> [Task brief] Quote the entries below from the line with "[104,605,192,619] #comment ->" through the line with "[269,658,324,675] -12%; ->", both ends included, and only those lines.

> [Data in this exercise]
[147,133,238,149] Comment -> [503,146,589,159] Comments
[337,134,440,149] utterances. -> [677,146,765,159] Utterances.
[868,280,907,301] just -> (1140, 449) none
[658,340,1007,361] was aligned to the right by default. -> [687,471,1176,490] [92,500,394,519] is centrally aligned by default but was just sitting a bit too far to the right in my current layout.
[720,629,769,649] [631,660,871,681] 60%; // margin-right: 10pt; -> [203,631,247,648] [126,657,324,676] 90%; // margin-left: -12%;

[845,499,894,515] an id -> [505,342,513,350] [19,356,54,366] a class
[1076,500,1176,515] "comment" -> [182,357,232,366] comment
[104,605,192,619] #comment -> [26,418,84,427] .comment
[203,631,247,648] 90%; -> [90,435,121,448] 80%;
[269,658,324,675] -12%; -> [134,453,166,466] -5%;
* * *
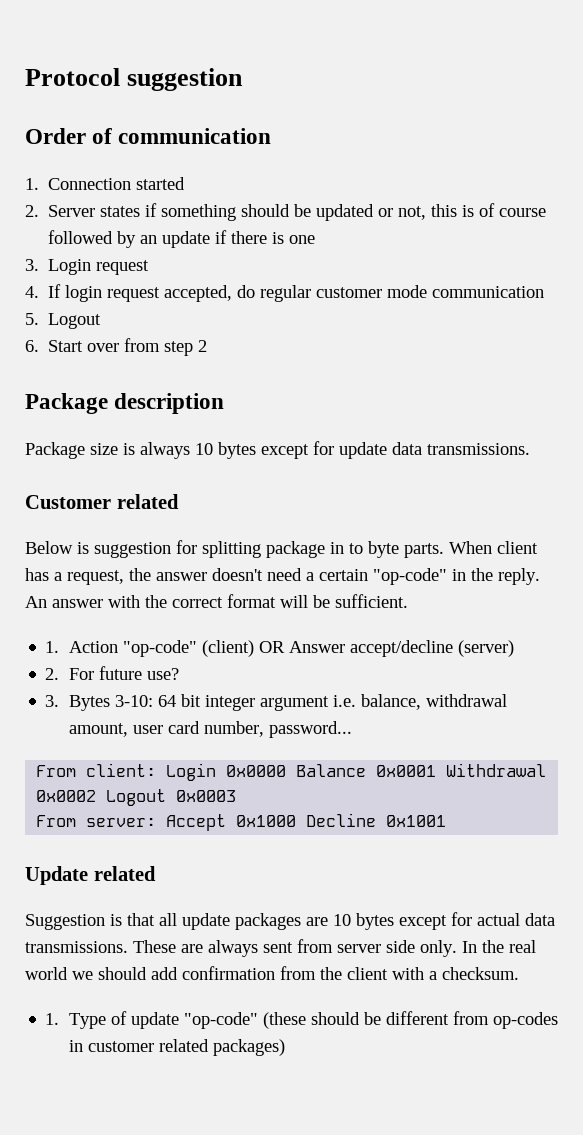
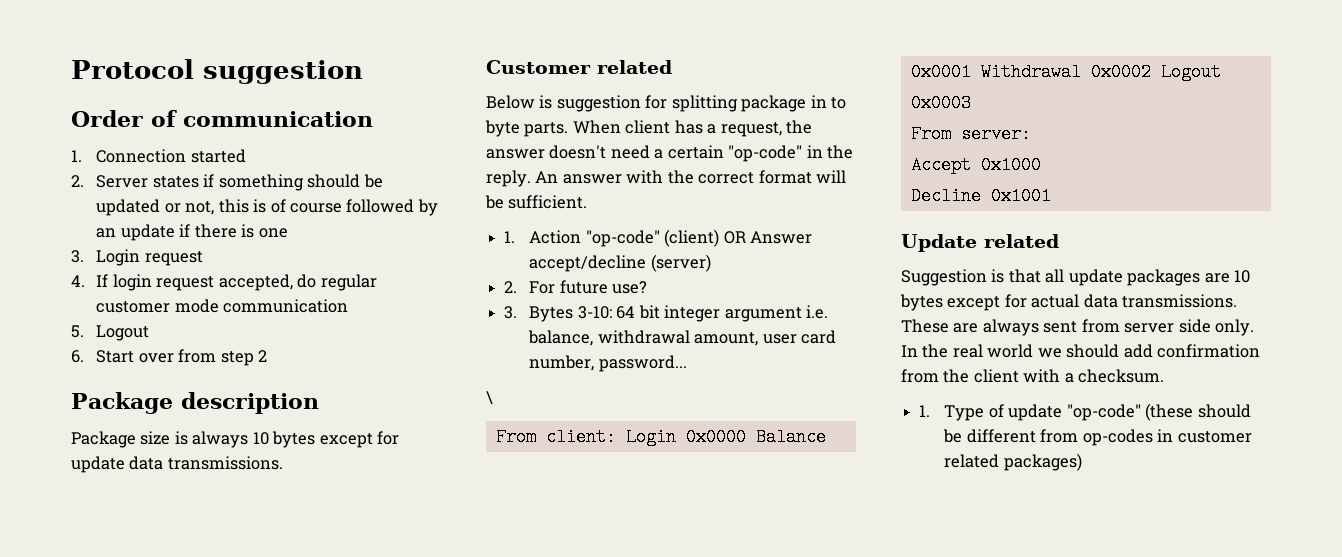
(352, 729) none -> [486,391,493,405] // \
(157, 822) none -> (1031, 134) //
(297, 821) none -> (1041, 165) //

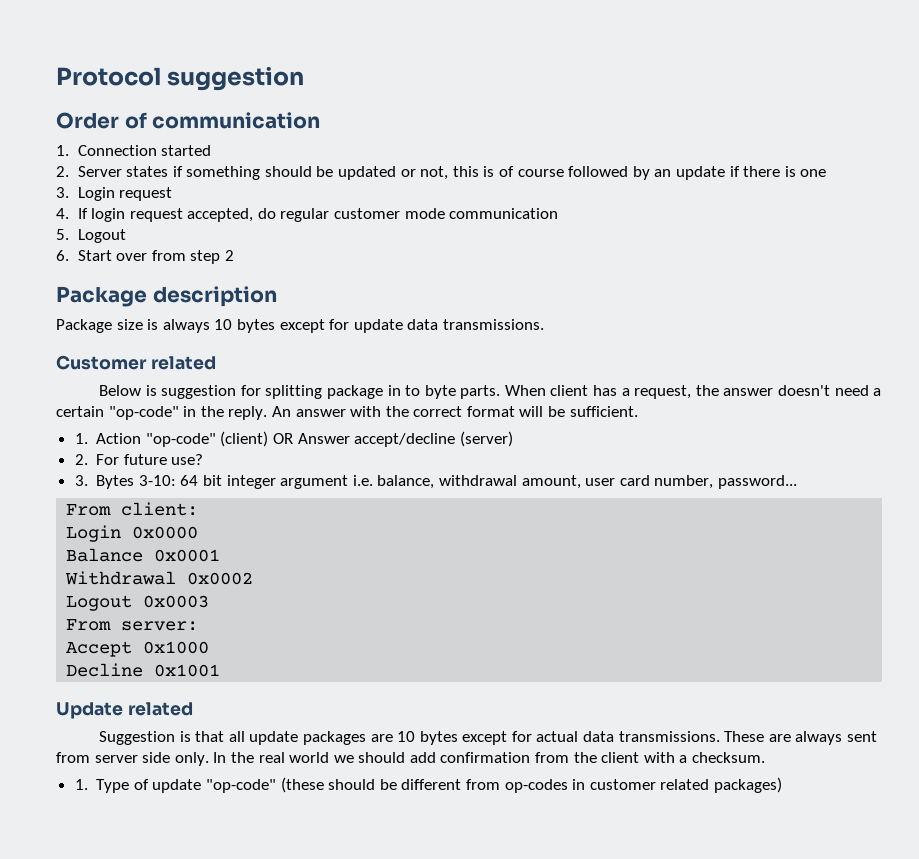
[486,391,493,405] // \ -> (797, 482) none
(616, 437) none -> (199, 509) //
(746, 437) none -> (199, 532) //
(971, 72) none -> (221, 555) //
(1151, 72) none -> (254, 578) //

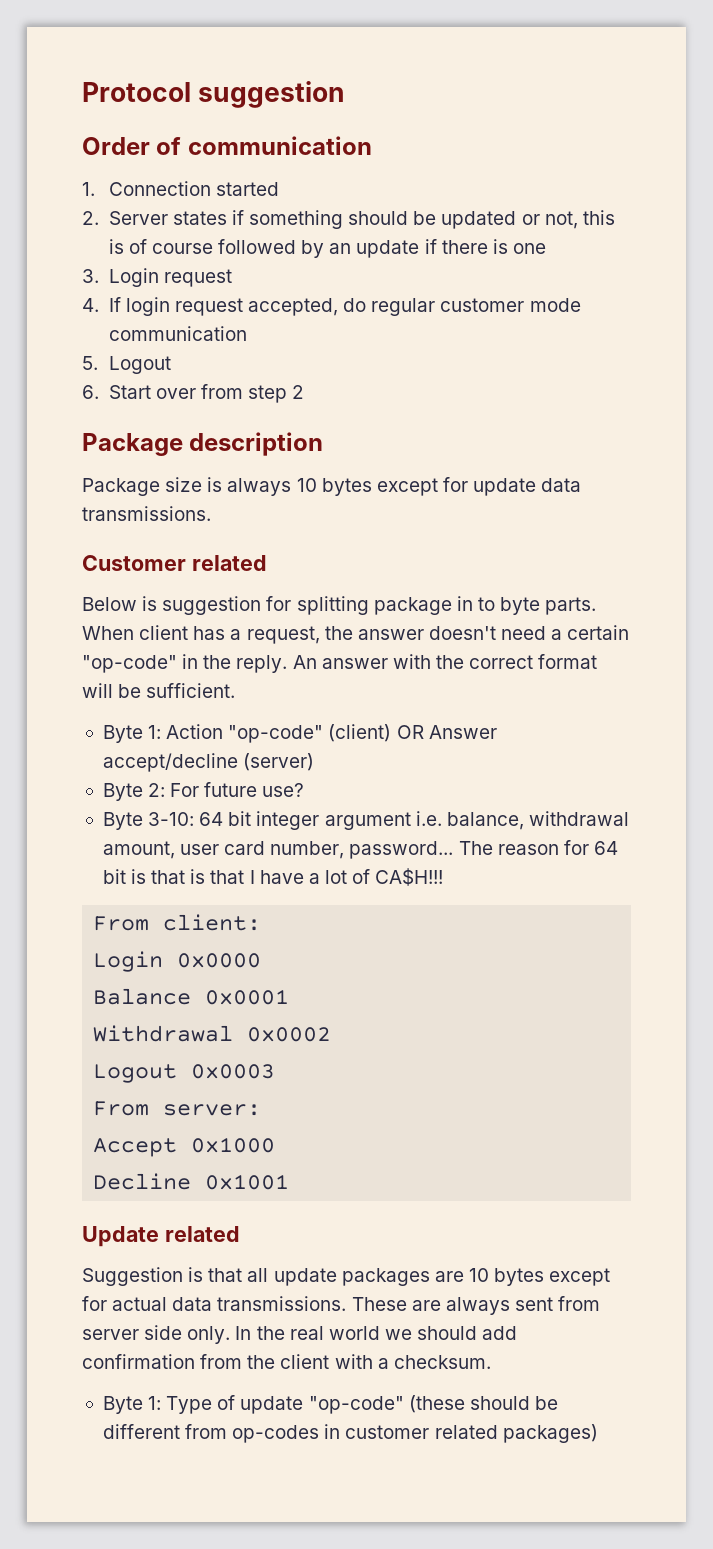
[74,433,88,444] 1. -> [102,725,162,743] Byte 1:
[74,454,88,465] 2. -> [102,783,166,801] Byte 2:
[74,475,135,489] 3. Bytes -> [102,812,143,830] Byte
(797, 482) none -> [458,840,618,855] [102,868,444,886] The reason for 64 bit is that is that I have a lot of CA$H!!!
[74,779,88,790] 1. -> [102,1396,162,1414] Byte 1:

> [Output for this exercise]
[104,605,192,619] #comment -> [26,418,84,427] .comment
[203,631,247,648] 90%; -> [90,435,121,448] 80%;
[269,658,324,675] -12%; -> [134,453,166,466] -5%;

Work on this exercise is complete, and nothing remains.